Iran Manif - D’après les statistiques qui ne sont pas très exactes, plus de 85 % des enfants qui travaillent en Iran vivent avec leur famille et leur travail varie en fonction des besoins de la famille. 

De même d’après d’autres statistiques tout aussi peu précises, 12 % de ces familles n’ont pas de personnes qui subviennent à leurs besoins. Le reste des enfants ouvriers qui sont majoritairement des émigrés, vivent sans famille, avec des amis ou des proches. Ce groupe ajouté à celui des enfants sans soutien de famille, est sans doute plus vulnérable aux dommages sociaux. Les enfants isolés sont généralement victimes d’exploitation, notamment des abus de travail.  

Un autre problème est l’éloignement de la famille qui une est source de nuisance, car les enfants sont livrés à eux-mêmes. Après le travail, ils veulent sortir mais risquent de choisir des activités néfastes comme fumer du tabac ou de la drogue. Beaucoup sombrent dans la dépression et d’autres problèmes. 

Par conséquent ces enfants qui travaillent loin de leur famille sont plus fragilisés et doivent être d’avantage soutenus, or il n’existe aucun mécanisme en Iran pour leur apporter un soutien. La seule solution est de les faire adhérer à des associations qui défendent leurs droits. Cependant les enfants qui travaillent dans les ateliers n’ont pas accès à ces associations parce qu’il est difficile pour ces dernières d’y pénétrer. Pour y entrer, une autorisation légale du ministère du Travail est nécessaire. Certains de ces enfants se rendent de temps à autre dans des associations mais les assistants sociaux n’ont pas la possibilité de leur rendre visite régulièrement. Il faut aussi ajouter que les défenseurs des droits des enfants sont persécutés, arrêtés et emprisonnés comme Atena Daemi, qui vient de terminer une longue grève de la faim de 54 jours, car son activisme ne l'a pas seulement envoyée en prison mais a aussi causé la persécution de sa famille.

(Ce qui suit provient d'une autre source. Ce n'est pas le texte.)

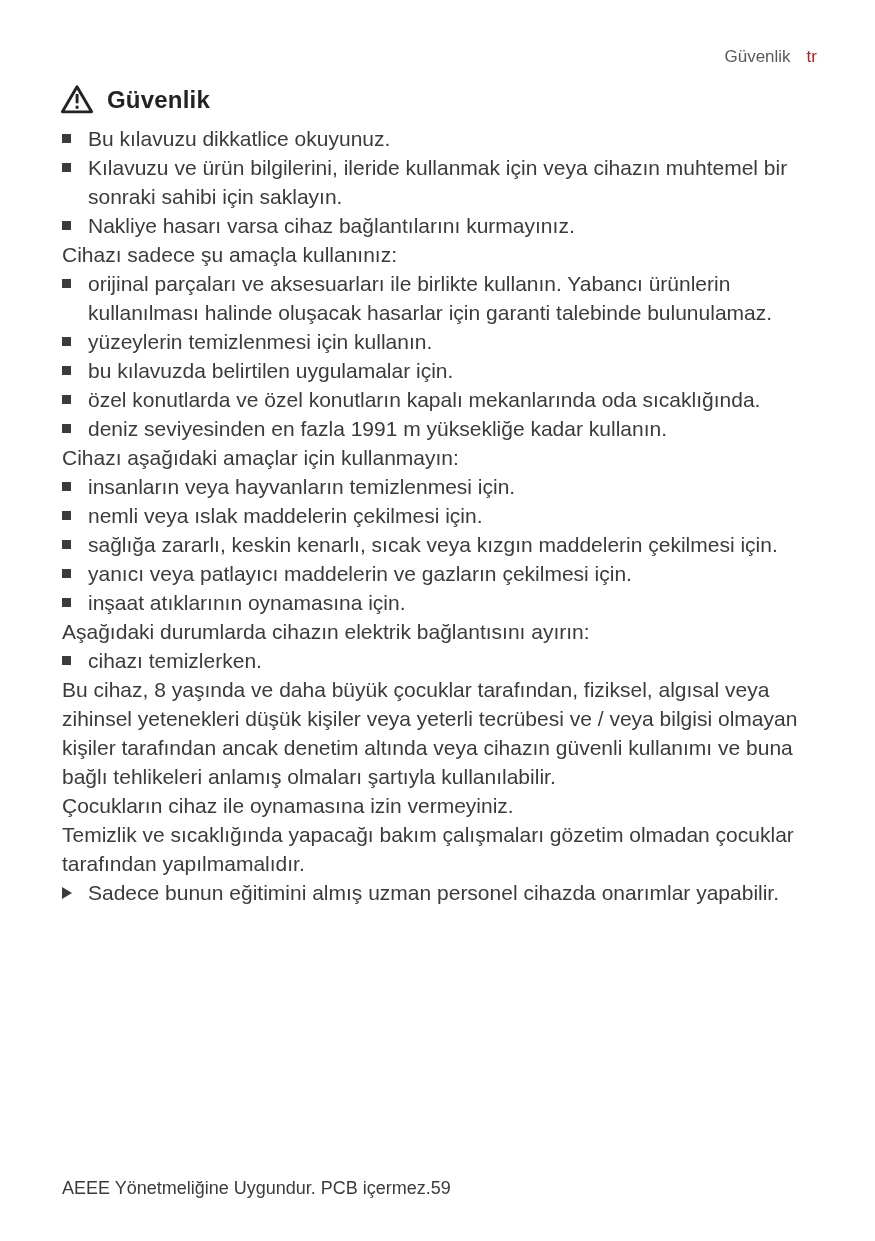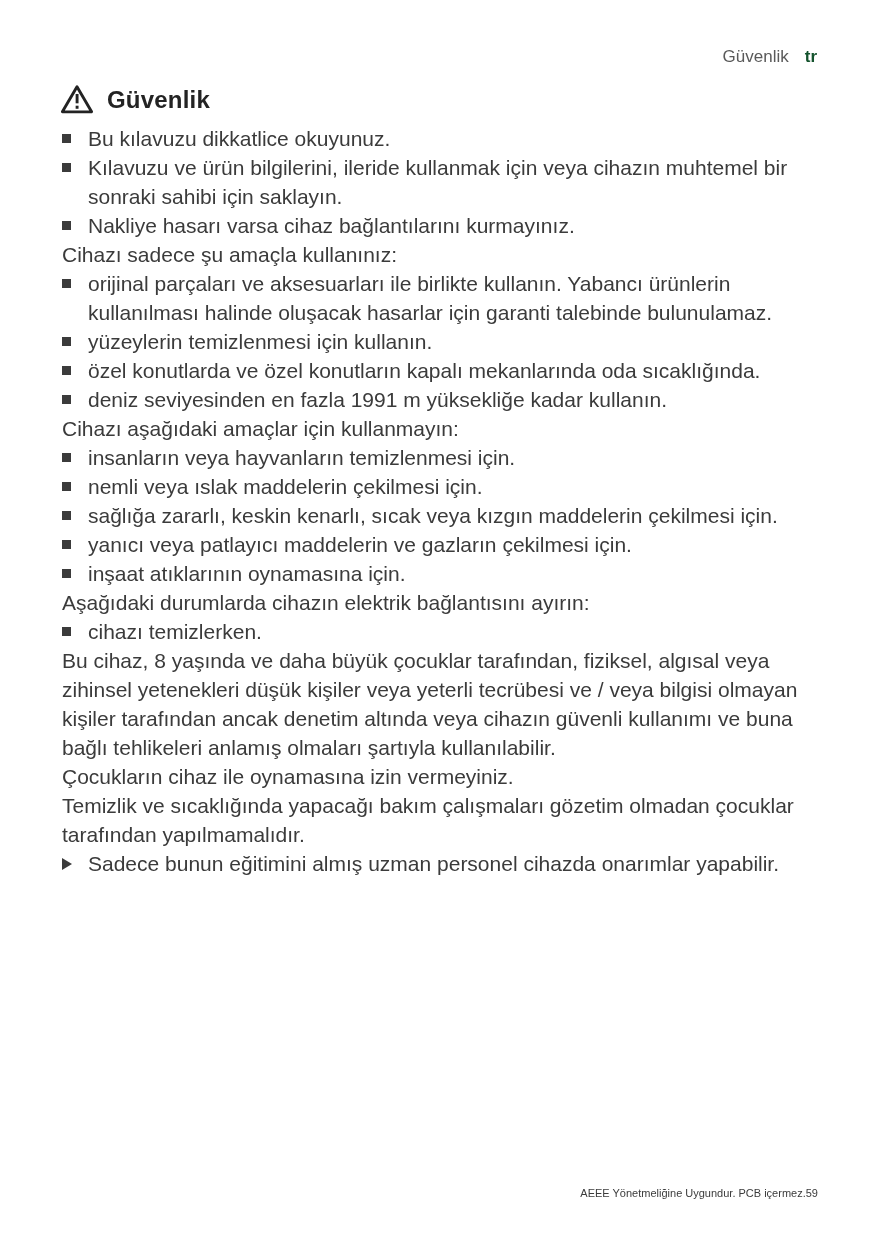"tr" .running-header .lang { color: #14532d -> #b91c1c; font-weight: bold -> normal }
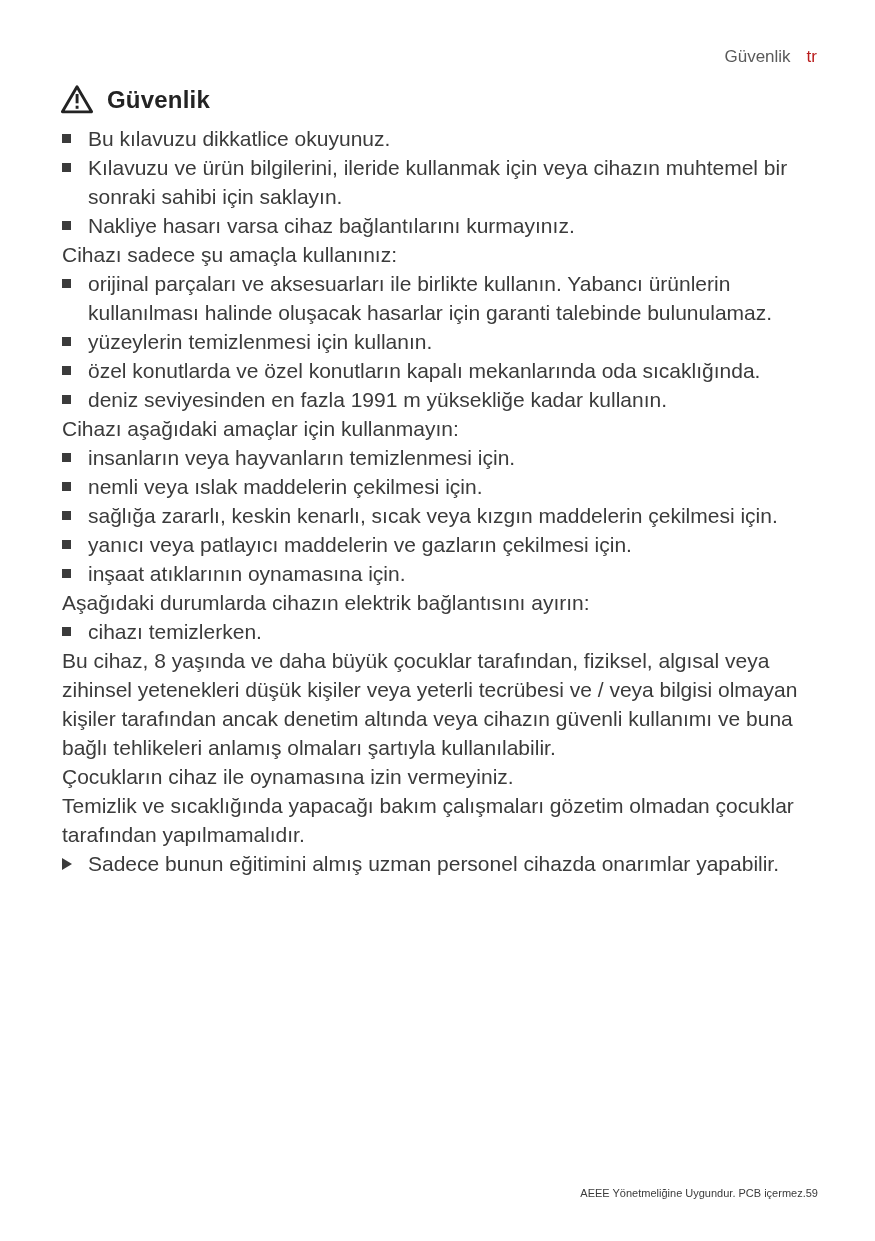"bu kılavuzda belirtilen uygulamalar" div.row { html: none -> <div> <span> <span></span> </span> <span>bu kılavuzda belirtilen uygulamalar için.</span> </div> }
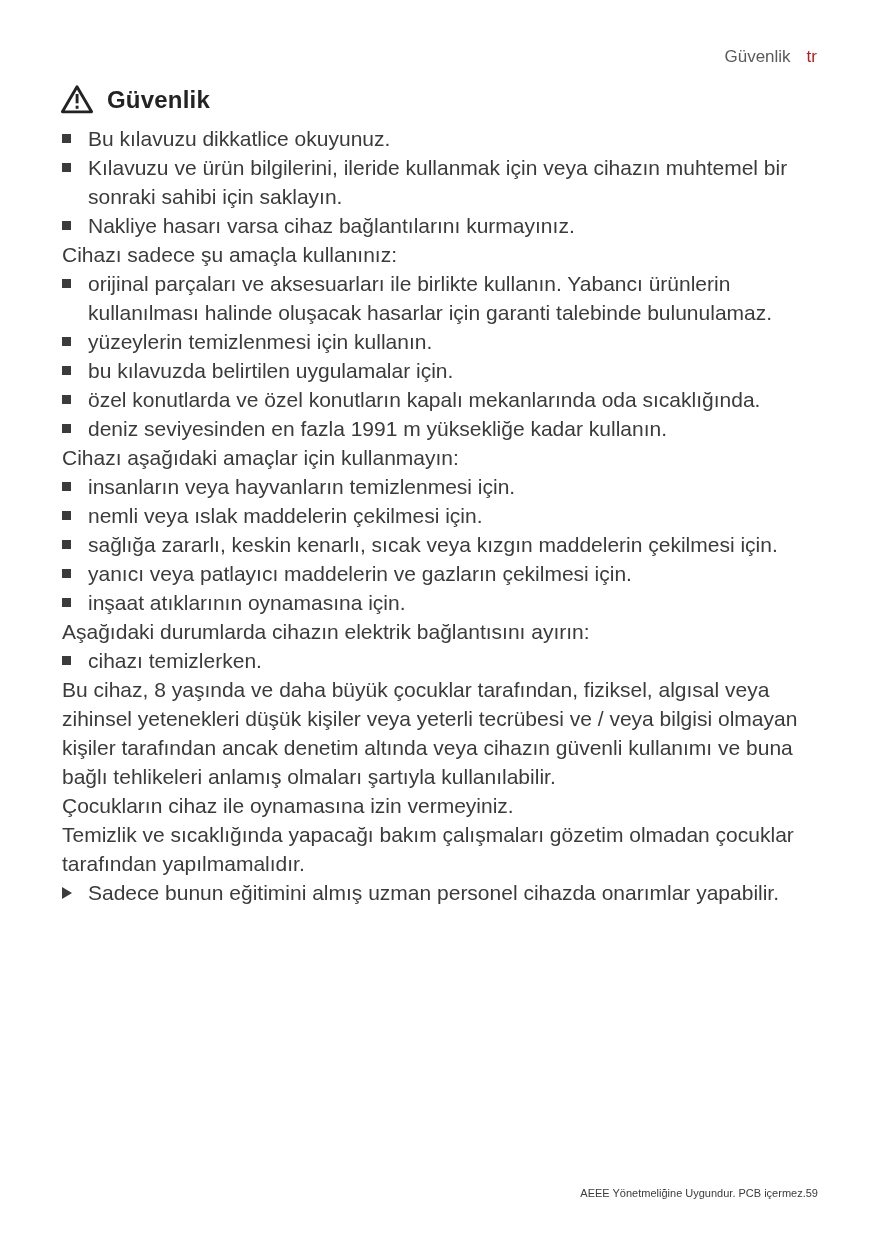"AEEE Yönetmeliğine Uygundur. PCB" .page-footer { font-size: 11px -> 18px; justify-content: flex-end -> flex-start }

Comme nous le savons, la majorité des enfants qui travaillent sont surtout dans la rue mais la vérité est que ceux qui travaillent dans les ateliers souffrent beaucoup plus parce qu’ils ne sont pas exposés à la vue du public. 

Malheureusement la directive officielle en Iran qui exclue les ateliers de moins de 10 ouvriers de la tutelle du ministère du Travail s’applique toujours, ce qui affecte durement les enfants. Cela signifie que même le ministère du Travail n’a pas le droit de contrôler ces ateliers, encore moins les assistants sociaux et les ONG. Toutefois, s’il s’agit de réduire le travail des enfants et de se battre pour l’abrogation de leur travail, il serait préférable de commencer par les ateliers où les conditions sont les plus dures pour les enfants. 

Dans un atelier de tissage de tapis de la ville de Maragheh, des enfants travaillent 12 heures par jour sans air ni lumière suffisants. La plupart sont âgés de moins de 12 ans pace qu’ils tissent mieux. Ils sont beaucoup plus exploités et leurs conditions sont pires que celles des enfants des rues. 

Les enfants employés dans les travaux domestiques sont oubliés. Ils ont une tâche bien plus ardue que les travaux dans les rues. En fait, tous les efforts sont concentrés pour effacer le travail des enfants de la rue, en oubliant tous les autres.